Last Friday, after feeling guilty about the giant slap in the face we gave the recession by attending a yoga, chocolate, and wine tasting (it was free, but still...), my girlfriend and I redeemed ourselves by having dinner at Kefi on the Upper West Side.
Kefi had been on my list of restaurants to go to ever since it opened a few years ago in its original location, where it gained renown for delicious Greek food served at bargain prices. Kefi's co-owners Michael Psilakis and Donatella Arpaia have since become rockstars in the NYC dining scene, opening other two other well-acclaimed restaurants (Anthos and Mia Dona), and even cooking at the White House. As with most inexpensive and good restaurants in New York, Kefi was a madhouse in it's old location and Psilakis and Arapia recently moved the restaurant to a much larger location on Columbus Avenue between 84th and 85th St. It remains a madhouse, for at 9:45 on a Friday night, it was packed to the gills. Psilakis and Arpaia have certainly found one way to get by during the recession.
I was surprised at just how large the new location is. Although, I had never been to Kefi in the old location, I had eaten at its previous incarnation (and Psilakis' very first restaurant) Onera, and it was a fairly small space. Kefi now takes up two floors, each with multiple dining sections. I would call the decor Greek isle kitsch, with Greek trinkets hanging on the walls and ceilings. The servers wear royal blue t-shirts with the restaurant's name in large print. A date restaurant, Kefi ain't.

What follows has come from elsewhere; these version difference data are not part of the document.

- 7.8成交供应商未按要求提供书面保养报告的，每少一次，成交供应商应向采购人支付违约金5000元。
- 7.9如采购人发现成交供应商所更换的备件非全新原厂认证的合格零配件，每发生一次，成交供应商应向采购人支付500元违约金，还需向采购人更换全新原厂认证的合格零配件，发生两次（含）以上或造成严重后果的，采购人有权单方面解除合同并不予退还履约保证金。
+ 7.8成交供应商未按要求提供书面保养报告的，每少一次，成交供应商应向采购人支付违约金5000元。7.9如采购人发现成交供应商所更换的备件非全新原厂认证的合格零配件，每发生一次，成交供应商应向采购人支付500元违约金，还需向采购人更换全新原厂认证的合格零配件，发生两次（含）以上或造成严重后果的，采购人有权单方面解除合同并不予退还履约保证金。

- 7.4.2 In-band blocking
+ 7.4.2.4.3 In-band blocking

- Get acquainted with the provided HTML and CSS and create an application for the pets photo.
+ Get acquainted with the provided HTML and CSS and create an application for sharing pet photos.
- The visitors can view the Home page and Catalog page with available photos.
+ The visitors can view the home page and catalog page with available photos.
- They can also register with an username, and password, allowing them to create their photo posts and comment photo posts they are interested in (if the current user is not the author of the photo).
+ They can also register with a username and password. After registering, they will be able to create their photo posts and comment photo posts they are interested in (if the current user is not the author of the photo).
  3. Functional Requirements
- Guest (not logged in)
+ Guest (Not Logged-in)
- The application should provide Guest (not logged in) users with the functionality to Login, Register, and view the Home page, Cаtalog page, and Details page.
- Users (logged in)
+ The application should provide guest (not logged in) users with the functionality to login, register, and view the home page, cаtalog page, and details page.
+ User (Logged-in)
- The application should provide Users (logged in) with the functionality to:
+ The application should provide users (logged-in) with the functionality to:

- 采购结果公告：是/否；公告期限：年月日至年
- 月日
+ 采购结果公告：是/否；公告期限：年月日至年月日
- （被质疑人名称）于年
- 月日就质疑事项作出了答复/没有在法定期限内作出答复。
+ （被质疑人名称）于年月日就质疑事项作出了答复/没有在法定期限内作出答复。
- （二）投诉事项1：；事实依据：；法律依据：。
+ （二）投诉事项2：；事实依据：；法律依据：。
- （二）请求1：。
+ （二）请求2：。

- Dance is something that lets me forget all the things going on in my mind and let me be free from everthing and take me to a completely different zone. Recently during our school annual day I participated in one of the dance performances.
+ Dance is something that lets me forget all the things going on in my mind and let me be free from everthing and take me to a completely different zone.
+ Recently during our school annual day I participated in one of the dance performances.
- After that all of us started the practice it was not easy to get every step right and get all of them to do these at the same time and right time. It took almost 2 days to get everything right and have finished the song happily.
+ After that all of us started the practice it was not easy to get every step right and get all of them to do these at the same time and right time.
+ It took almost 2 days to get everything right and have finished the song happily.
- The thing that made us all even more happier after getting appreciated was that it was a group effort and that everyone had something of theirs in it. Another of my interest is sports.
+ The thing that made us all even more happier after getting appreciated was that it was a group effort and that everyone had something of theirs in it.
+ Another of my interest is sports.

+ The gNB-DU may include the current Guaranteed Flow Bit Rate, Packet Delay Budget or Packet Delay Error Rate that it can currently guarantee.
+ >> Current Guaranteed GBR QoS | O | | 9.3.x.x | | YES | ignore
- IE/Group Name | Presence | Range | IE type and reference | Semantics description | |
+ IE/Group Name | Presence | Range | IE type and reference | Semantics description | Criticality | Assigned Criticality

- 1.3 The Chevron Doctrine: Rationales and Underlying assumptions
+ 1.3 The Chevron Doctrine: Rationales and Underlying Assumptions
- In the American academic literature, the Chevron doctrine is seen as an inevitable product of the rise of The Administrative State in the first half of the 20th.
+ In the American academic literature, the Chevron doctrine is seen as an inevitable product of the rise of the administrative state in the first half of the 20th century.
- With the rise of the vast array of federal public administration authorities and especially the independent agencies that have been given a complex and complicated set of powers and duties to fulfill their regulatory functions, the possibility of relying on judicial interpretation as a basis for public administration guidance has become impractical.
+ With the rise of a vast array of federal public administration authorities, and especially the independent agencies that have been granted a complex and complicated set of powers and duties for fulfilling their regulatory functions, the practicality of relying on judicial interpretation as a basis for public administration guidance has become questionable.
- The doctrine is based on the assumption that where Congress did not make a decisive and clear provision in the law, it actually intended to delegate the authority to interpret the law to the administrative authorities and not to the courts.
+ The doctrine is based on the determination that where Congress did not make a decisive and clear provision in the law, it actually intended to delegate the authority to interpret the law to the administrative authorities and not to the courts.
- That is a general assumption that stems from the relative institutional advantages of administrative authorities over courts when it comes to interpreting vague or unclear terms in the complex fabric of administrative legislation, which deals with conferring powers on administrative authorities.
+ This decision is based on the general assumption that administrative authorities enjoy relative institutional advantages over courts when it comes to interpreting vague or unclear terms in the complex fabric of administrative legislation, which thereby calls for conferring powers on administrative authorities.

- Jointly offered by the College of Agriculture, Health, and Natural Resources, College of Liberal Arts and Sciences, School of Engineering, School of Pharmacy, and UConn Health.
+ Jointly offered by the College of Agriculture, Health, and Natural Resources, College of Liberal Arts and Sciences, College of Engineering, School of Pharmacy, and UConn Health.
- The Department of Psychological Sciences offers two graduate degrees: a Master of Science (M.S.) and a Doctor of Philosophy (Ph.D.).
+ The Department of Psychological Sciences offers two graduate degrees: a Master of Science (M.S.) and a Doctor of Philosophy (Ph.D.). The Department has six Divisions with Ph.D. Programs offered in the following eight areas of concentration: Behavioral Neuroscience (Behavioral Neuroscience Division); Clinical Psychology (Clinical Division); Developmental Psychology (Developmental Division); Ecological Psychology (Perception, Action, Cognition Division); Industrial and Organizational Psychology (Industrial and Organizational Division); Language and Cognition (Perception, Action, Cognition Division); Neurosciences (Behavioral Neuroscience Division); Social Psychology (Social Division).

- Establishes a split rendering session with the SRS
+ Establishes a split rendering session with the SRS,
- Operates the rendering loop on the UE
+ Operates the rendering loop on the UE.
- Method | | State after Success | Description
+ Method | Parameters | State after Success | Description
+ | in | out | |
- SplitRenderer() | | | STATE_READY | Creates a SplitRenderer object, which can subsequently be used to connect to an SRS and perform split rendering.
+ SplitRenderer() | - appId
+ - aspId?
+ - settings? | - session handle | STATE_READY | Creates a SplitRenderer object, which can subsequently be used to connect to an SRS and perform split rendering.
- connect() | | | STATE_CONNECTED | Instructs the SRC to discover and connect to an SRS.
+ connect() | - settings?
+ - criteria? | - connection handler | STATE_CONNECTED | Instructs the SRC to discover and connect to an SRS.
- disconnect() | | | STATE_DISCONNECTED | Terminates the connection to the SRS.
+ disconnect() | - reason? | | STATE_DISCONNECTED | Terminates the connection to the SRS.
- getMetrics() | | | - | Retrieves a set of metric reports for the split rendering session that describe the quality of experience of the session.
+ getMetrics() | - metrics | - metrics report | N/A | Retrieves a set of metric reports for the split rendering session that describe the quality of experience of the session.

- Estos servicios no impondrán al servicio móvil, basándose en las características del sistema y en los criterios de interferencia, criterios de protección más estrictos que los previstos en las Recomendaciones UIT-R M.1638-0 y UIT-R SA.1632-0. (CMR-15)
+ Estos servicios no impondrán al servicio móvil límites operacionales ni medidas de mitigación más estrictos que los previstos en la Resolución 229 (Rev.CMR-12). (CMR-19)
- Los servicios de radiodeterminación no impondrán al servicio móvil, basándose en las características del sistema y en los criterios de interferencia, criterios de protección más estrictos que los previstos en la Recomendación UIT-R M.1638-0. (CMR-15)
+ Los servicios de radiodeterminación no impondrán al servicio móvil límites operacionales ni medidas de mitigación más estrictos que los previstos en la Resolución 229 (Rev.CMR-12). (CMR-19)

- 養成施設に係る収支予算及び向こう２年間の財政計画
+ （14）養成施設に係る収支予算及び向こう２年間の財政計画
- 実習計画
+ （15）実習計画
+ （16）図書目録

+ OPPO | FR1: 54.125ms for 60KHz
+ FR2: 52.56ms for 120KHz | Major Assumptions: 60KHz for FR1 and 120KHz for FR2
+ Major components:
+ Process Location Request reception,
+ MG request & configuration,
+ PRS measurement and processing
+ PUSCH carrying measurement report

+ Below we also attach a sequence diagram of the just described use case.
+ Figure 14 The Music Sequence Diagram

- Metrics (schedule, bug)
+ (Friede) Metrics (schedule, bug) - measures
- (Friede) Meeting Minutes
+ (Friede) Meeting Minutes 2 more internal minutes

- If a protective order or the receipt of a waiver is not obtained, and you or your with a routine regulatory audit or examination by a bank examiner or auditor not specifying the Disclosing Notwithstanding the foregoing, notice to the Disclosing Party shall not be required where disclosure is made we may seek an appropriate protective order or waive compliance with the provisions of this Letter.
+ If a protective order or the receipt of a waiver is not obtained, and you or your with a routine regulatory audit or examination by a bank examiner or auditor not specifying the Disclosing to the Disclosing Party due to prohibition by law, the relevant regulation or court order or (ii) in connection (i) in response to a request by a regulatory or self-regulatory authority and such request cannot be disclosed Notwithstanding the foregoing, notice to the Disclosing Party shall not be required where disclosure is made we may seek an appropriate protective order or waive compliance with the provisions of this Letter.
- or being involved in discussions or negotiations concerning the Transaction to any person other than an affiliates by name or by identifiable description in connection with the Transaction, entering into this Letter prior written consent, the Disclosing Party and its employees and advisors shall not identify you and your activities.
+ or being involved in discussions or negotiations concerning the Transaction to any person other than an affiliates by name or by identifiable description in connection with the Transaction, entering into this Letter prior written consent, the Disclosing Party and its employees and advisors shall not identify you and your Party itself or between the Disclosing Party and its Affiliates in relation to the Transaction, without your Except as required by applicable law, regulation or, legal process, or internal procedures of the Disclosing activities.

Many reviewers have complained that the new location of Kefi is not as the original. Among the detractors, consensus is that the new Kefi is cooking by the numbers, serving unrefined Greek food to please the masses. The food we had was fairly formulaic in preparation and the plating was not pretty by any means, it was very good and comforting.
My girlfriend and I started with the fried calamari, an menu item that we order at nearly every restaurant that serves it. Kefi's version was as good as any; simply prepared and served with lemon wedges. Intermixed with the calamari were fried chickpeas, a very nice surprise; a few fried lemon slices were also on the plate, a not so nice surprise that I assume a sloppy chef must have dropped into the fryer.
For a main, I ordered the braised lamb shank, which was served with orzo and lots of what I believe was a red wine-based braising liquid. The lamb was fairly sloppily plated, with the sauce all over the place, but the bad plating was fairly endearing, reminding me of the comforts of a homecooked meal. The lamb, I should add, was delicious, especially at $15.95. My girlfriend went with the seared striped bass, which was served with potatoes, green beans, capers, and olives. Again, the dish did not look so pretty on the plate, but that did not detract from the taste. The fish was cooked nicely, and the capers and olives gave it a nice briny flavor.
Kefi is one of those rare Manhattan restaurants where I left feeling like I made a steal. I would have been pleased with the restaurant even if the dishes cost just a few dollars more. Kefi is not fine cuisine, but in this economic climate, that is not a bad thing. It is on the other side of town from me, but Kefi is still worth the small cab fare, and I will certainly return.